JAKARTA – Isu dugaan korupsi di tubuh Badan Usaha Milik Negara (BUMN) kembali memanas setelah Presiden Prabowo Subianto memberikan peringatan keras kepada para mantan pimpinan perusahaan pelat merah. Peringatan ini dinilai sebagai sinyal kuat adanya masalah sistemik dalam tata kelola BUMN yang perlu segera dibenahi.
Pakar hukum pidana dari Universitas Tarumanegara, Hery Firmansyah, menilai bahwa pernyataan Presiden tersebut tidak muncul tanpa alasan. Menurutnya, jika praktik korupsi terjadi secara luas dan terstruktur, maka pengawasan di level kementerian—dalam hal ini di bawah kepemimpinan mantan Menteri BUMN Erick Thohir—harus turut dipertanyakan.
“Pernyataan Presiden Prabowo tentu tak mungkin ada asap tanpa api. Kenyataannya memang semua sektor di BUMN perlu direformasi,” ujar Hery pada Jumat (20/2/2026).
Modus Korupsi yang Terstruktur
Hery menjelaskan bahwa praktik korupsi di lingkungan BUMN sering kali dilakukan dengan modus yang sangat rapi dan sulit dilacak. Ia menengarai adanya celah tindakan koruptif yang dilakukan oleh orang-orang yang sudah “diatur” untuk memahami sekaligus melindungi praktik di dalam perusahaan.
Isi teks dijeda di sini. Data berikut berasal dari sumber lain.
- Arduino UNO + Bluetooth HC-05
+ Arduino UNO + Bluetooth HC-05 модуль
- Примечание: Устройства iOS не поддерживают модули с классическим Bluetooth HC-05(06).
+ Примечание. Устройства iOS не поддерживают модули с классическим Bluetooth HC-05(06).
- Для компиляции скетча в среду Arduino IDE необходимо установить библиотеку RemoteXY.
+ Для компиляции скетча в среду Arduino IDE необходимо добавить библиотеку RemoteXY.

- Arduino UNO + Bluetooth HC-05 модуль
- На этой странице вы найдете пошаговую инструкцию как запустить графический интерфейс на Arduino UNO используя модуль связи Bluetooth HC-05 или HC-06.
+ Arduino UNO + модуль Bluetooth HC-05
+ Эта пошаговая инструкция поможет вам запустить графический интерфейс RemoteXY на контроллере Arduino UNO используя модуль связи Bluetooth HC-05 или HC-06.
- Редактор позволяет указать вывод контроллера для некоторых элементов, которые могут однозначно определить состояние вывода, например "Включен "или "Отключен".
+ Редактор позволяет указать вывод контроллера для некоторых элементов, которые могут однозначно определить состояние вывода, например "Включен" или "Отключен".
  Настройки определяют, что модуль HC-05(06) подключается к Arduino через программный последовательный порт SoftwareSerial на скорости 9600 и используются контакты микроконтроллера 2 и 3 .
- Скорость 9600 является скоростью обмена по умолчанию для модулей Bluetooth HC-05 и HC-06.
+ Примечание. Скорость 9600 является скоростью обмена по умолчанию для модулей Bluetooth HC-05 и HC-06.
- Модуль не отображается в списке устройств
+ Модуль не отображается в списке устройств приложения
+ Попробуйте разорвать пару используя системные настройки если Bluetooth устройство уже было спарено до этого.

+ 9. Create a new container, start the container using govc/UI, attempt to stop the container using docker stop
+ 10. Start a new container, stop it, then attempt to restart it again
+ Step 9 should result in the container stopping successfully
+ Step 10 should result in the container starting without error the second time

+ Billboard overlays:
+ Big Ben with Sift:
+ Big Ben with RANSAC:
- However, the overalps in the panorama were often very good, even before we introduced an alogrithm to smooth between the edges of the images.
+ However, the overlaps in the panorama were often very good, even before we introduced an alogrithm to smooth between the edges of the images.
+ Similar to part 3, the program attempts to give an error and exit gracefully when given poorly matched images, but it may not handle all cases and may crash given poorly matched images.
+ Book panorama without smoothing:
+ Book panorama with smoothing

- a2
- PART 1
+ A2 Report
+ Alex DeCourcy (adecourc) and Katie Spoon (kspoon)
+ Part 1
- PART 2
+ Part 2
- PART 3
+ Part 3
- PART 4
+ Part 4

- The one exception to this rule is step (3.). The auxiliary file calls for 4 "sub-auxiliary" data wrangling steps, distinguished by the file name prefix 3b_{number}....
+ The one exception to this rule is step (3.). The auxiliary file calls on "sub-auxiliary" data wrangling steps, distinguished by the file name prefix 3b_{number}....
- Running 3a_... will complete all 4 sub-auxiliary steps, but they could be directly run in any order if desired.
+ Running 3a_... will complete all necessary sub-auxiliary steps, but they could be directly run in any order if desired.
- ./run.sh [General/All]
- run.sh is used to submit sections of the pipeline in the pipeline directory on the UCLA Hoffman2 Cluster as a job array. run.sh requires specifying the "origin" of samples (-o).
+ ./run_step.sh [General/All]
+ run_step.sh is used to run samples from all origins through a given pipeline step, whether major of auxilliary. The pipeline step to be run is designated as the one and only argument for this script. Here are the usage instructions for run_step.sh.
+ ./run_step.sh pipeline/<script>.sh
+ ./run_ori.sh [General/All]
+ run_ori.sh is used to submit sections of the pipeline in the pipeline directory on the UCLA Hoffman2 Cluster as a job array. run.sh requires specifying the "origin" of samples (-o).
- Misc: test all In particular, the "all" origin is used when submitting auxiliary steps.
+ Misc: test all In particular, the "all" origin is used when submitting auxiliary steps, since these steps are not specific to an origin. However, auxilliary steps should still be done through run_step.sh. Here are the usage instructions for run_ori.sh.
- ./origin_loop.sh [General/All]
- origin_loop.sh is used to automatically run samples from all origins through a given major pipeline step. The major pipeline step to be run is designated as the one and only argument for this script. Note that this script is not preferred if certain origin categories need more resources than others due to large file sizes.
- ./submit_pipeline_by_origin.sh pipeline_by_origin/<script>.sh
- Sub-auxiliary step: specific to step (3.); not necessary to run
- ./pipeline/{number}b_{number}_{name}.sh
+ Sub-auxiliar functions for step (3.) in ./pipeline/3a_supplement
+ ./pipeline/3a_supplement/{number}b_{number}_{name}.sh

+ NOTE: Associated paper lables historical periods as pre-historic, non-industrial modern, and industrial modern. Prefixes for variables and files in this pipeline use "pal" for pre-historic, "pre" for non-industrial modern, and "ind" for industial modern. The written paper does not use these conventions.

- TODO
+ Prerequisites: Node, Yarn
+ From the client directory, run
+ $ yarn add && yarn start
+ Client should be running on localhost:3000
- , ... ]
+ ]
Masalah ini, menurut Hery, bukan hanya soal individu, melainkan terkait pola penempatan jabatan strategis yang berpotensi menimbulkan conflict of interest.

“Pengelolaan BUMN yang terkadang seperti mengelola perusahaan pribadi perlu dilakukan pengawasan ketat. Harus ada check and recheck mulai dari proses rekrutmen hingga penempatan posisi strategis,” tegasnya.
Warning Keras dari Presiden Prabowo
Sebelumnya, dalam Rapat Koordinasi Nasional (Rakornas) di Sentul, Bogor, Presiden Prabowo Subianto secara terbuka memperingatkan para mantan pimpinan BUMN agar tidak merasa aman jika terlibat dalam praktik rasuah.
“Saya katakan, pimpinan BUMN yang dulu harus tanggung jawab, jangan enak-enak kau. Siap-siap kau dipanggil Kejaksaan,” kata Prabowo dalam pidatonya.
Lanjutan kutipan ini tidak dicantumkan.